Yet another absolutely inane comment coming from an NRA leader has sparked outrage among the United States' citizenry. Today, NRA Deputy of Bullets Czar Randy "Bubba" Beaufordt issued a statement that stated getting hit by bullets "can actually be good for your health."

"And it all has to do with bloodletting," Beaufordt states in a long, rambling, oftentimes contradictory press release. "George Washington developed an infection in his throat from weather exposure and bloodletting was used as a remedy. In ten hours, nearly four liters of blood was drained from the first President. Unfortunately, Washington died from a throat infection in 1799. Oh well, we can't win them all, can we?"

"Bloodletting was one of the most commonly used forms of medicine practiced from the days of antiquity until the 19th Century. This medical procedure was utilized for more than 2,000 years. The NRA feels its medical wonders are still applicable in the world of modern medicine," he adds.

"Bloodletting was used by the Mesopotamians, Egyptians, and Greeks," Beaufordt writes. "The earliest physicians believed that the human body just creates too much blood. Some of this blood has to be released for wellness. About the quickest and easiest way to do this, as far as the NRA is concerned, is for a human being to be riddled with bullets."

Leeches were one of the most commonly used forms of bloodletting in ancient times to get 'bad blood' out of the human body. Doctors of long ago felt that less blood caused a better pulse and more normal blood pressure, and the NRA suggests that bullets are quicker and better than the gooey, mucky oligochaetes. And less messy and gross, of course.
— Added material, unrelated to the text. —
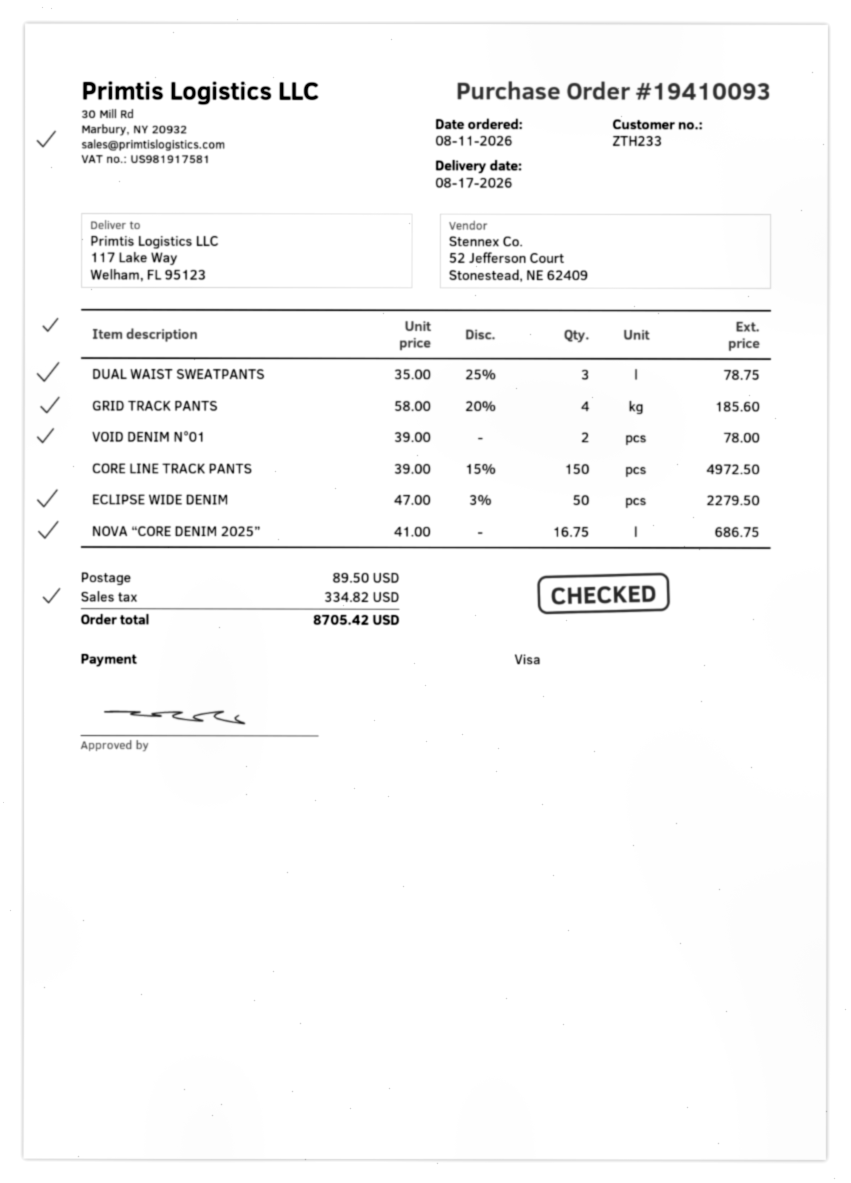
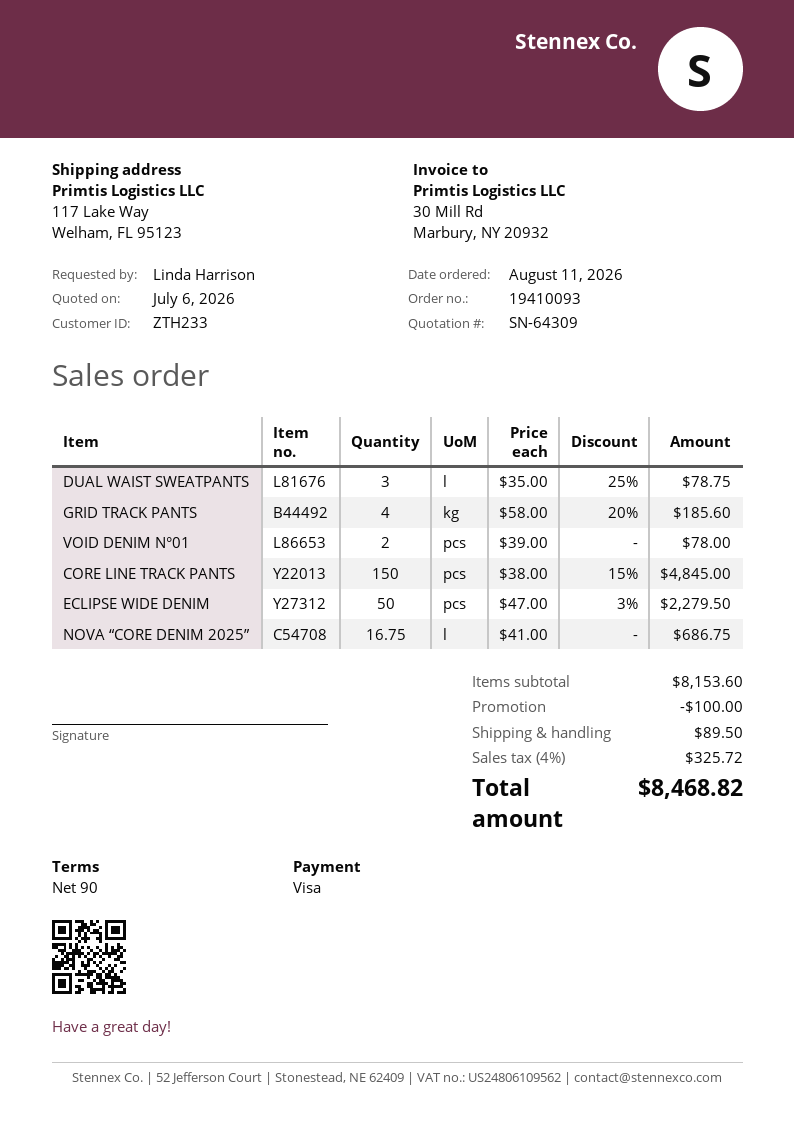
CORE LINE TRACK PANTS: 150 x 39.00 - 15% = 4972.50 -> 150 x 38.00 - 15% = 4845.00
discount: none -> 100.00
tax: 334.82 -> 325.72
total: 8705.42 -> 8468.82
"The masses don't want these slimy primordial insects all over their bodies. Nobody likes these segmented worms. Even other worms don't like them. It's best to keep them isolated at the bottom of stagnant lakes and slow-moving creeks and rivers. We suggest that bullets be used instead of leeches. The bigger the bullet, the better. Stay away from those bloodsucking worms and long sharp needles," Beaufordt writes.

"And here's where the AK-15 and other military-styled, voraciously-violent firearms come into play. The NRA feels the best, most-effective, sure-fire way to let blood out of the body is through the use of these nifty semi-automatics," he writes.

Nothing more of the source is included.